La petite fille secoua sa tête rousse et lâcha la main de son père. La boulangère accueillit Sandie avec un grand sourire. Elle avait l'air d'une grand-mère qui retrouve sa petite-fille. Se pouvait-il que... ?

Je sortis à la suite de mon patron, faisant à nouveau résonner l'atroce sonnette. Côte à côté, nous gagnâmes le terrain sur le côté de la place centrale où les jeunes se réunissaient pour jouer au foot ou se courir après en criant. Nous nous installâmes sur un banc et je laissai le maximum de distance entre nous, prête à bondir pour m'enfuir si jamais il se mettait à agir étrangement.

- Ne soyez pas si effrayée, Yvana. Je ne compte pas vous faire de mal.

Je le fixai, examinant son profil d'aigle. Maintenant, je voyais de légères ressemblances avec Sandie auxquelles je n'aurais jamais fait attention. La rondeur de la pommette, la forme des yeux, les tâches de rousseur... Elle tenait ça de son père.

- Que vouliez-vous dire, au restaurant ? attaquai-je, froidement. Vous saviez pour la malédiction ? Vous étiez au courant et c'est pour cela que vous m'avez engagée.

- Oui, j'étais au courant. Je sais tout de vous, Yvana. Depuis le début. Je suis désolé mais j'ai vu la différence en vous. J'ai vu que vous aviez la clé au fond de vous.

- Encore cette histoire de clé ! Comment pouvez-vous tous être si sûrs que je l'ai, cette maudite clé ? Si c'était le cas, je devrais déjà l'avoir trouvée, non ?

- Vous ne cherchez pas. Vous avez trop peur pour chercher la clé qui vous libérera, vous et Carter.

À la mention de Carter, je tressaillis.

- Sait-il ?

Le directeur secoua la tête, la mâchoire tendue.
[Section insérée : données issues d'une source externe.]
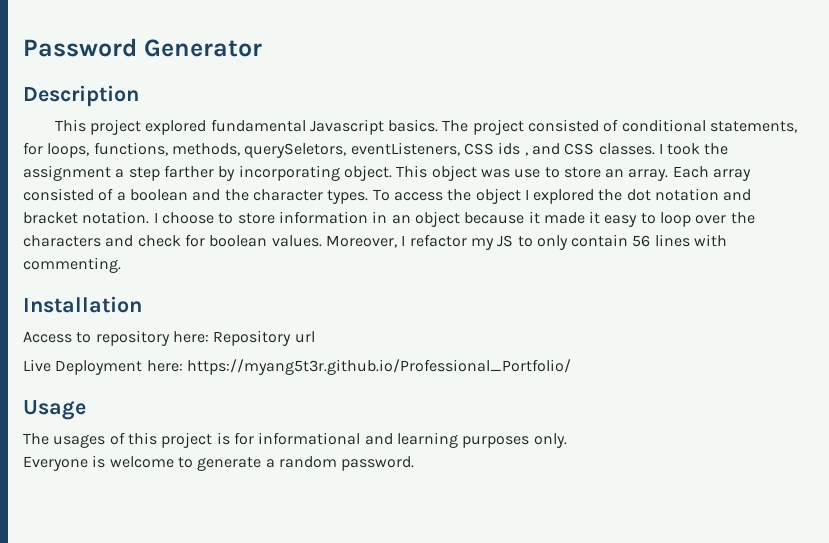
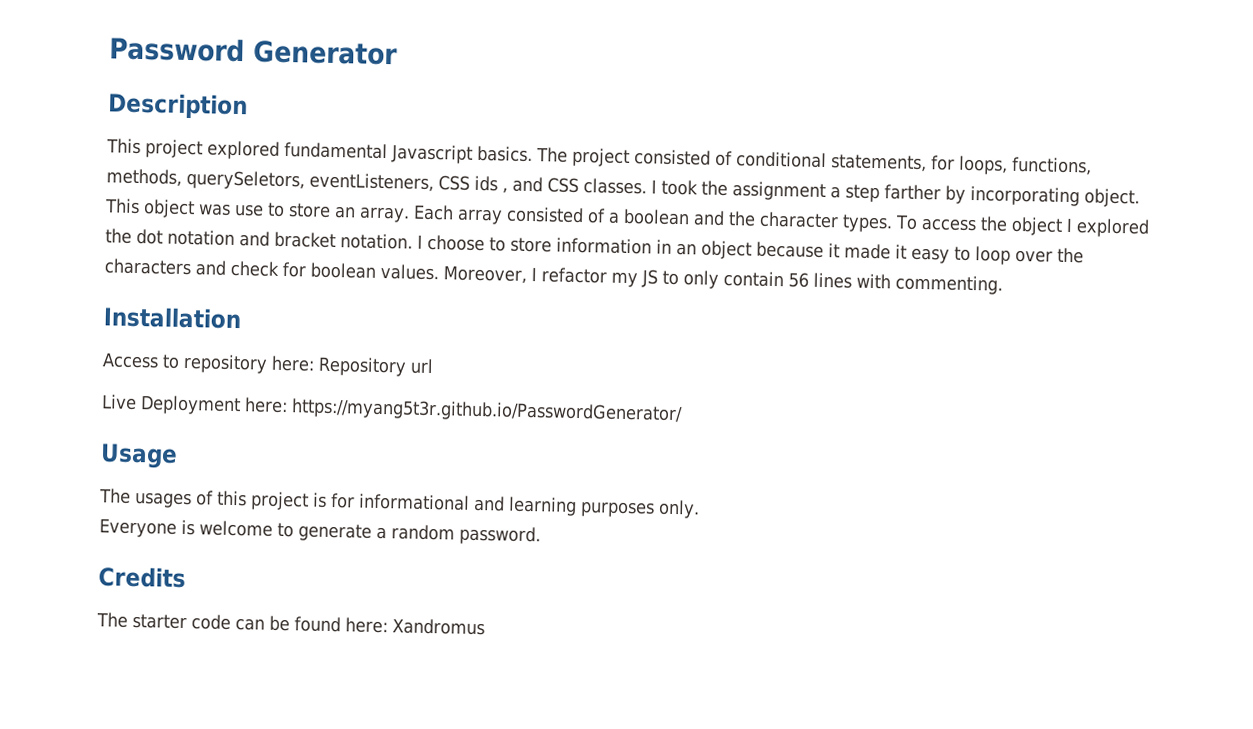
- Live Deployment here: https://myang5t3r.github.io/Professional_Portfolio/
+ Live Deployment here: https://myang5t3r.github.io/PasswordGenerator/
+ Credits
+ The starter code can be found here: Xandromus

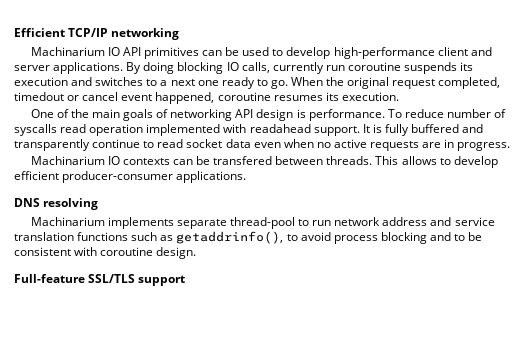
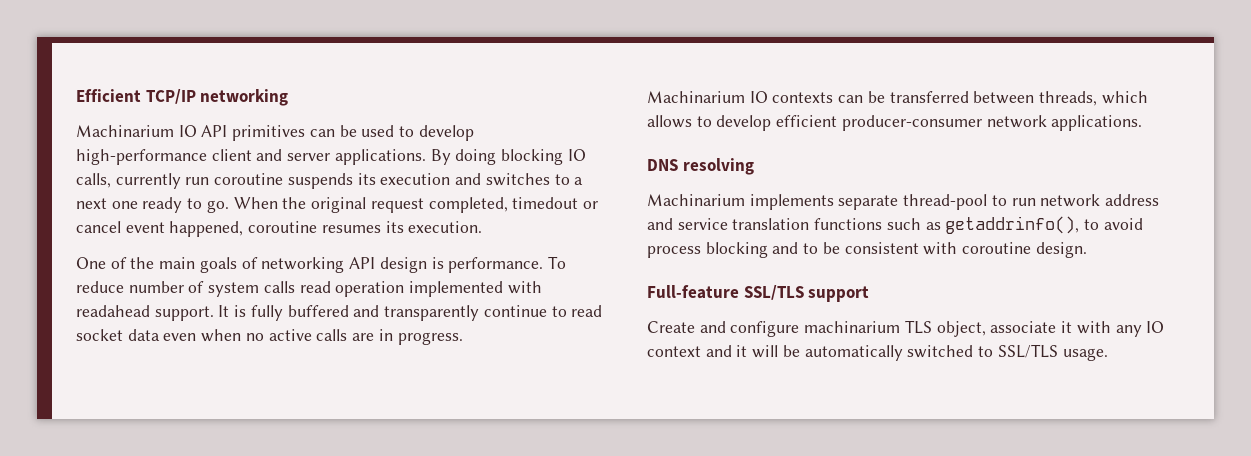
- To reduce number of syscalls read operation implemented with readahead support.
+ To reduce number of system calls read operation implemented with readahead support.
- It is fully buffered and transparently continue to read socket data even when no active requests are in progress.
+ It is fully buffered and transparently continue to read socket data even when no active calls are in progress.
- Machinarium IO contexts can be transfered between threads. This allows to develop efficient producer-consumer applications.
+ Machinarium IO contexts can be transferred between threads, which allows to develop efficient producer-consumer network applications.
+ Create and configure machinarium TLS object, associate it with any IO context and it will be automatically switched to SSL/TLS usage.

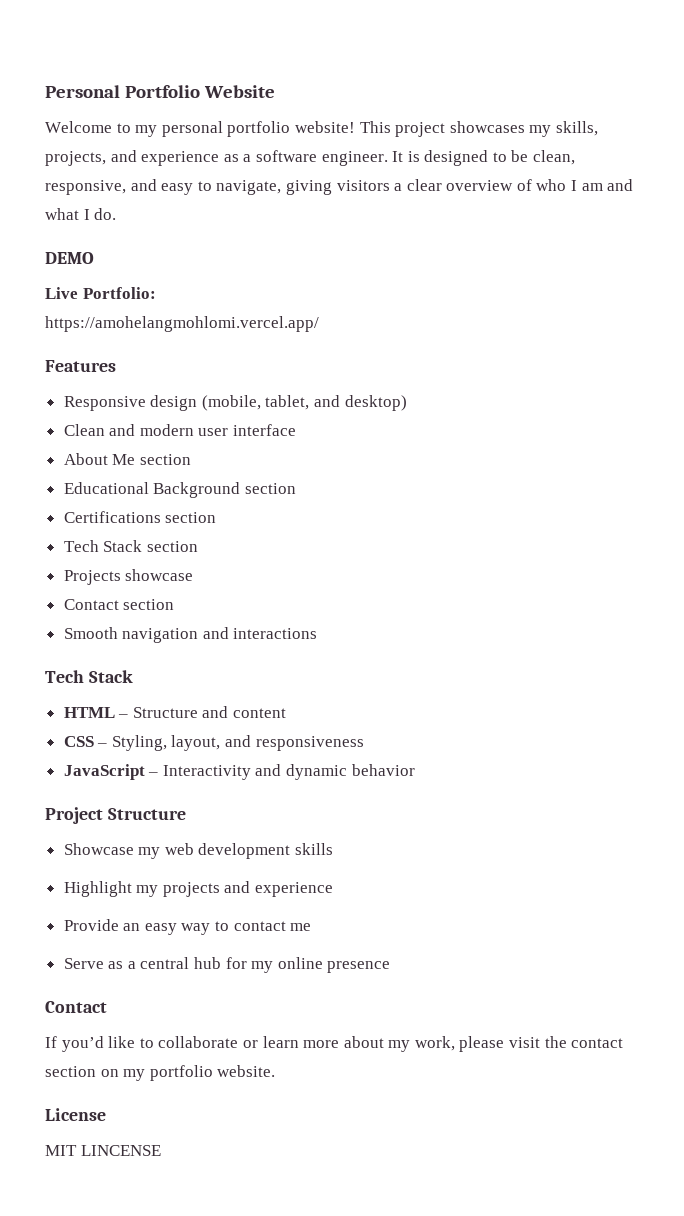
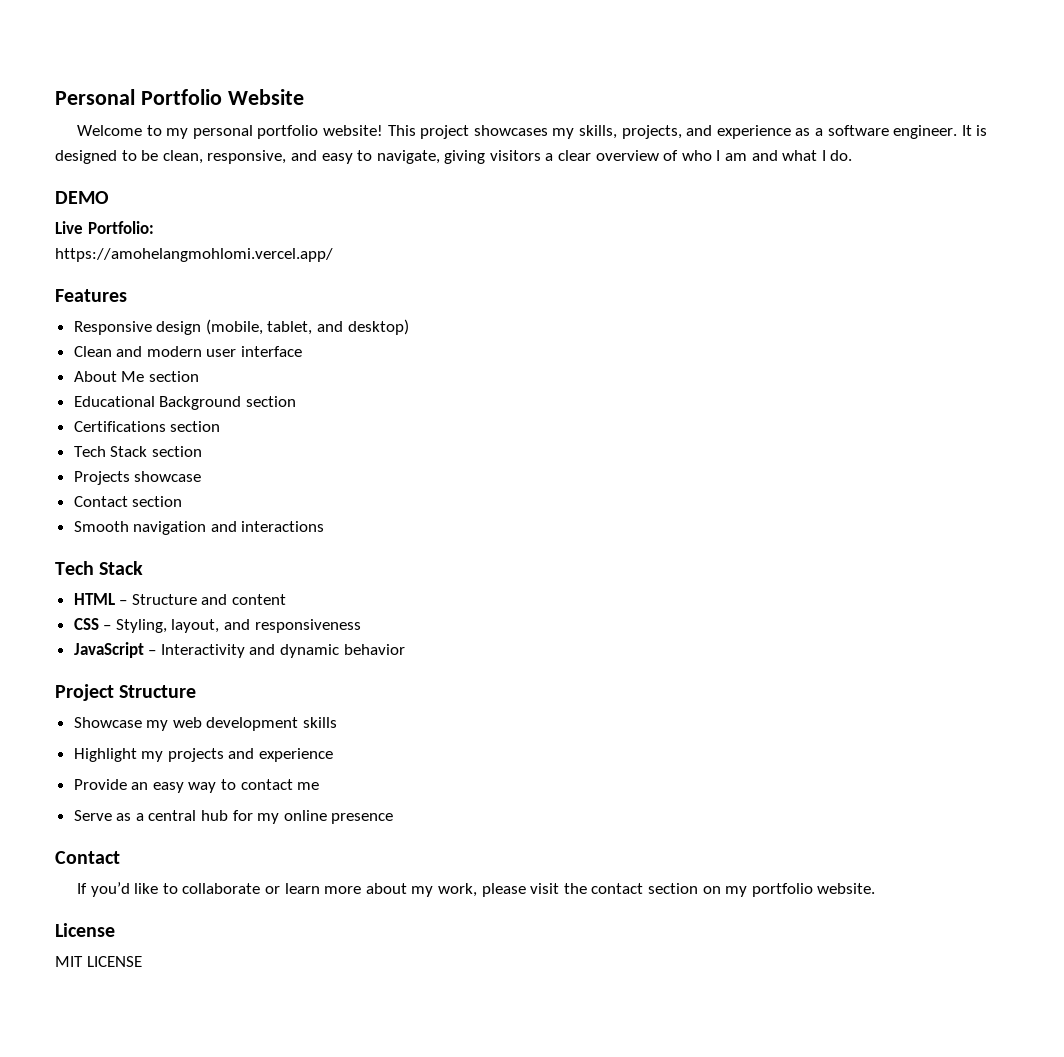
- MIT LINCENSE
+ MIT LICENSE

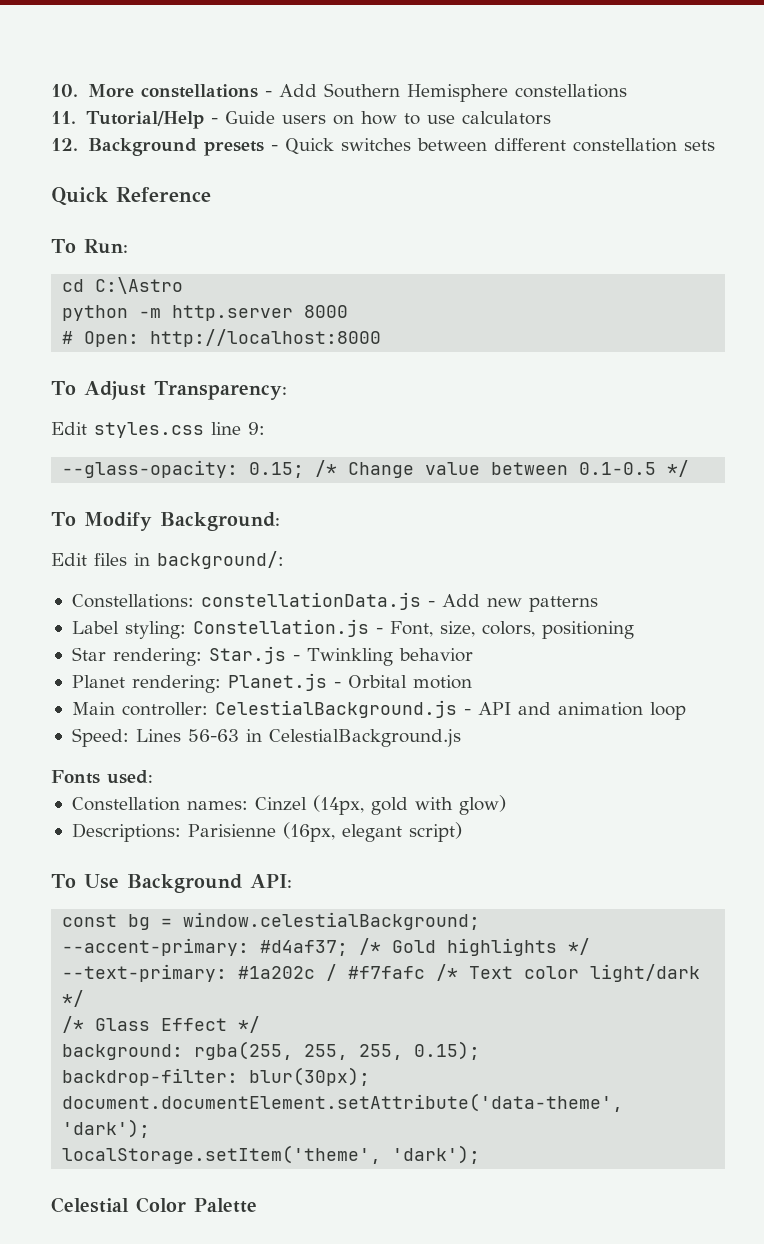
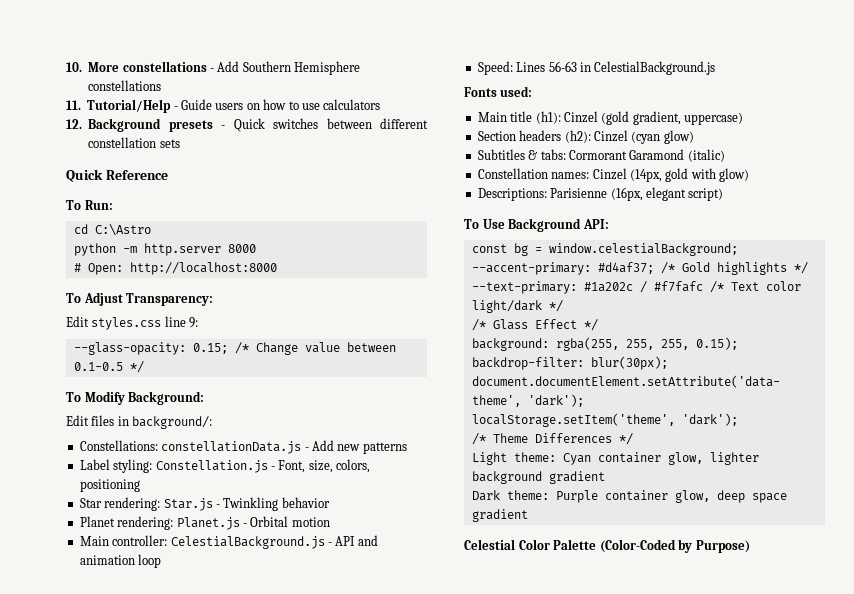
+ Main title (h1): Cinzel (gold gradient, uppercase)
+ Section headers (h2): Cinzel (cyan glow)
+ Subtitles & tabs: Cormorant Garamond (italic)
+ /* Theme Differences */
+ Light theme: Cyan container glow, lighter background gradient
+ Dark theme: Purple container glow, deep space gradient
- Celestial Color Palette
+ Celestial Color Palette (Color-Coded by Purpose)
- Non. Il l'ignore. Avec ce démon en lui, je n'ai pas osé lui parler. Ma femme n'a pas eu mes craintes.

- Je suis désolée.

- Ce n'est pas de ta faute. Ce n'est pas vraiment de la sienne non plus. Il n'avait aucun contrôle sur ce démon et elle était impétueuse, décidée à l'aider, à le sauver d'une façon ou d'une autre. Je ne peux pas m'empêcher de vouloir qu'il souffre pour toujours, pour mille vies au moins mais il ne sera pas le seul à souffrir alors je vais t'aider à briser la malédiction.

Je ne sus quoi dire. J'avais mal pour lui. Un démon portant le visage de l'un de ses employés avait assassiné sa femme, implanté une blessure qui ne guérirait jamais dans l'esprit de sa fille, dans le sien aussi. Et pourtant, pour moi, il était prêt à aider Carter à briser les chaînes de la malédiction.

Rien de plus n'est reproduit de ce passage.